Aging is an inevitable part of life, yet some species are aging very differently than others, even than very similar ones.

For example, naked mole rats, east African rodents of a size comparable to moles or mice, show a strongly delayed process of aging and live up to 30 years. Scientists from Russia, Germany and Switzerland have now confirmed a mechanism in mouse, bat and naked mole rat cells—a "mild depolarization" of the inner mitochondrial membrane—that is linked to aging: Mild depolarization regulates the creation of mitochondrial reactive oxygen species (mROS) in cells and is therefore a mechanism of the anti-aging program. In mice, this mechanism falls apart at the age of one year, while in naked mole rats, this does not occur until around 20 years. This newly confirmed mechanism is described in detail in a paper published in the Proceedings of the National Academy of Sciences.

Mitochondrial reactive oxygen species (mROS) such as hydrogen peroxide are byproducts of cell respiration and, in higher doses, associated with diseases and aging processes. There are mechanisms at the inner and outer mitochondrial membranes that regulate mROS production. the key function of cell respiration is energy production in the form of adenosine triphosphate (ATP) through coupling of mitochondrial respiratory chain complexes with ATP synthase.

Mitochondrial intermembrane space enzymes (hexokinases I + II and creatine kinase) have now been confirmed to slightly lower the membrane potential of the inner mitochondrial membrane (mild depolarization). This means that the differences in the electric load between the inner and the outer space of the mitochondria are lowered, and the energy production through ATP synthesis is reduced to some extent. At the same time, this leads to the cessation of mROS production. "The proof of this effect is implying that mild depolarization is a mechanism of the anti-aging program, effectively slowing down aging processes in the cell," says senior author Vladimir Skulachev (Lomonosov Moscow State University).

The research team was able to show that both biochemical mechanisms do not operate in the same intensity and efficiency in different species and tissues and at different ages: The researchers examined the hexokinases I + II and creatine kinase mechanisms in various tissues (lung, kidney, brain, skeletal muscles, heart, and others) in mice,naked mole rats, and Seba's short-tailed bats.

They found interesting differences: Mild depolarization significantly starts decreasing after one year of age in mice with negligible levels after 24 months in skeletal muscles, diaphragm, heart, brain, and spleen. In lung and kidney tissue, mild depolarization decreases to a lesser extent with aging.

"The crumbling of the anti-aging program in the cells starts after only a third of the average lifespan in mice, while the naked mole rats and Seba's short-tailed bats maintain mild depolarization and hence the suppression of mROS production up to high ages," explain co-authors Thomas Hildebrandt and Susanne Holtze from the Leibniz Institute for Zoo and Wildlife Research (Leibniz-IZW). "This contributes to the extraordinary longevity of these species."

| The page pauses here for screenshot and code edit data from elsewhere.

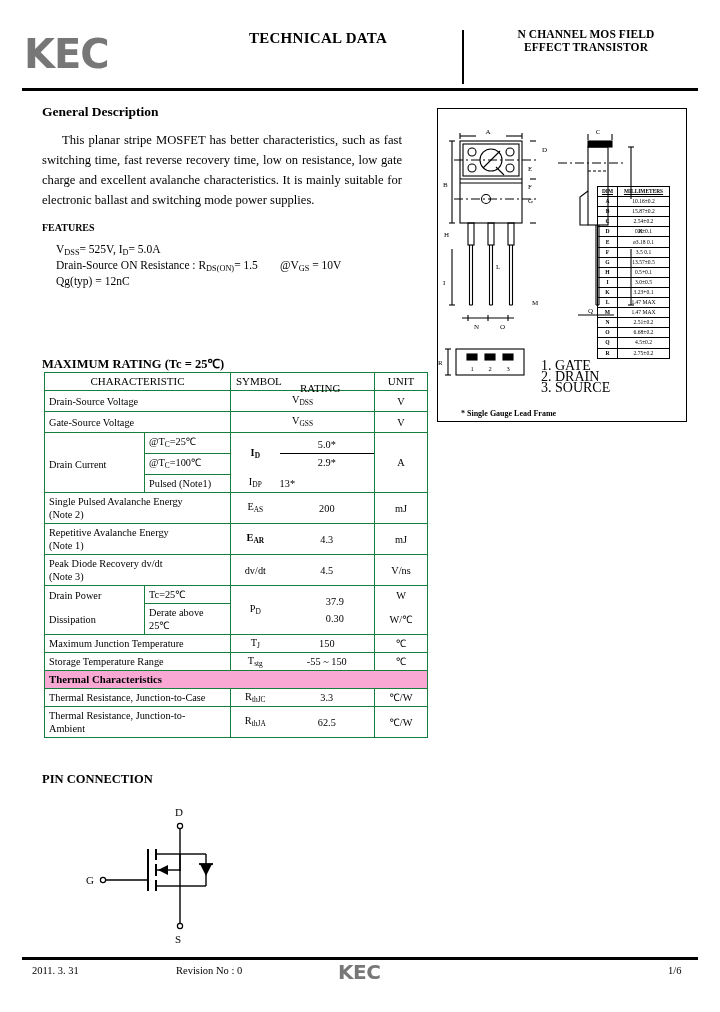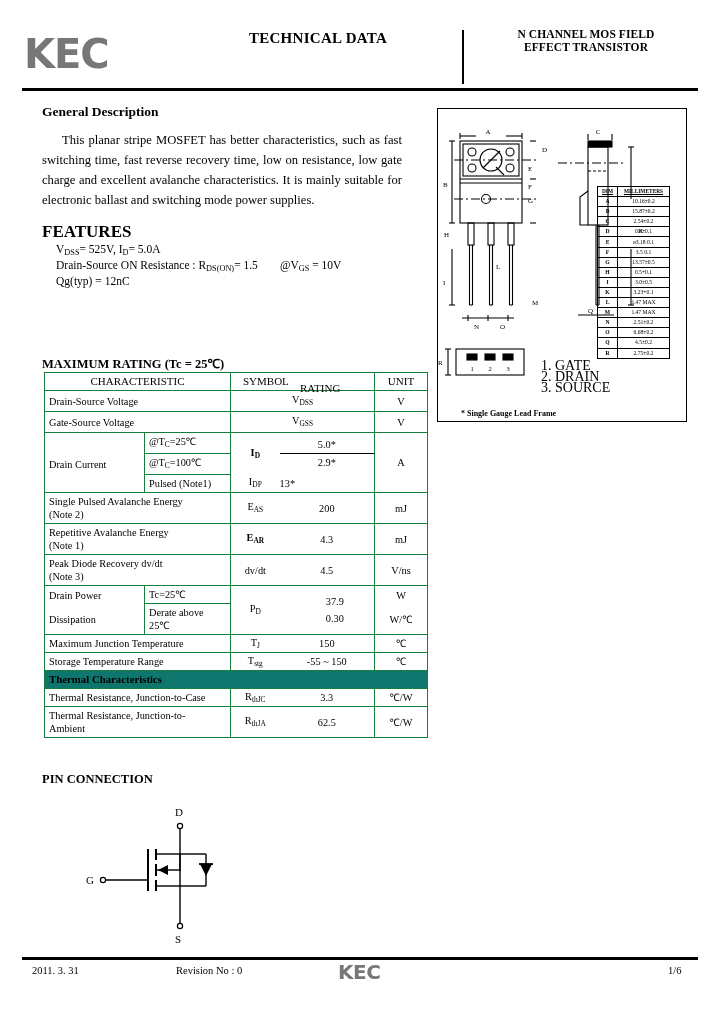--- a/index.html
+++ b/index.html
@@ -17,41 +17,41 @@
   .hdr-right{position:absolute;left:452px;top:0;width:224px;text-align:center;}
   .hdr-right .r1{font-weight:bold;font-size:19px;line-height:24px;letter-spacing:.2px;}
   .hdr-right .r2{font-weight:bold;font-size:11.5px;line-height:13px;letter-spacing:.1px;}
   .rule-top{position:absolute;left:22px;top:88px;width:676px;height:3px;background:#000;}
 
   
   .sec-title{position:absolute;font-weight:bold;font-size:13.5px;}
   #gen-desc-title{left:42px;top:104px;}
   .desc{position:absolute;left:42px;top:130px;width:360px;font-size:12.6px;line-height:20px;
         text-align:justify;text-indent:20px;}
-  #features-title{left:42px;top:222px;font-size:17px;}
+  #features-title{left:42px;top:222px;font-size:10px;}
   .feat{position:absolute;left:56px;font-size:11.5px;line-height:15px;white-space:nowrap;}
   #feat1{top:242px;}
   #feat2{top:258px;}
   #feat3{top:274px;}
   sub{font-size:.72em;vertical-align:-.28em;}
   .gap{display:inline-block;width:22px;}
 
   
   #maxrating-title{left:42px;top:355px;font-size:12.5px;}
   table.rt{position:absolute;left:44px;top:372px;width:383px;border-collapse:collapse;
            font-size:10.3px;table-layout:fixed;}
   table.rt td{border:1px solid #15803d;padding:2px 4px;vertical-align:middle;line-height:13px;}
   .c-char{text-align:left;}
   .c-sym,.c-rate,.c-unit{text-align:center;}
   .hdrow td{text-align:center;font-size:11px;padding:4px 2px;}
   .two{line-height:12px;}
   .nb-b{border-bottom:none !important;}
   .nb-t{border-top:none !important;}
   .idcell{position:relative;}
-  .thermal{background:#0f766e;font-weight:bold;font-size:10.8px;}
+  .thermal{background:#f9a8d4;font-weight:bold;font-size:10.8px;}
   .note-star{position:absolute;left:42px;top:746px;font-size:11px;}
   #pin-title{left:42px;top:772px;font-size:12.5px;}
 
   
   .pkg{position:absolute;left:437px;top:108px;width:248px;height:312px;border:1.5px solid #000;}
   .dimtbl{position:absolute;left:597px;top:186px;width:73px;border-collapse:collapse;
           font-size:5.6px;font-family:"Liberation Serif",serif;table-layout:fixed;}
   .dimtbl td{border:.5px solid #000;padding:0 1px;height:9.1px;line-height:9px;text-align:center;}
   .dimtbl td.k{width:17px;font-weight:bold;}
   .dimtbl tr.dh td{font-weight:bold;text-decoration:underline;font-size:5.4px;}
@@ -102,21 +102,21 @@
     <colgroup>
       <col style="width:100px">
         <col style="width:86px">
         <col style="width:144px">
         <col style="width:53px">
     </colgroup>
     <tbody>
 
       <tr class="hdrow">
         <td colspan="2">CHARACTERISTIC</td>
-        <td style="text-align:left;padding-left:12px">SYMBOL</td>
+        <td style="text-align:left;padding-left:5px">SYMBOL</td>
         <td>UNIT</td>
       </tr>
 
       <tr>
         <td colspan="2" class="c-char">Drain-Source Voltage</td>
         <td class="c-sym"><span>V</span><sub>DSS</sub></td>
         <td class="c-unit">V</td>
       </tr>
       <tr>
         <td colspan="2" class="c-char">Gate-Source Voltage</td>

These biochemical mechanisms explain how the aging and the anti-aging programs within cells function and are regulated. However, it has not yet been determined where and how these processes are activated and controlled. "The master biological clock has not yet been identified," says lead author Mikhail Vyssokikh (Lomonosov Moscow State University). "We suspect it to be located in the suprachiasmatic nucleus of the hypothalamus, which is responsible for the circadian and seasonal rhythms."

This question and some other yet unknown components of the aging and anti-aging programs will be targets of high interest for future gerontological investigations.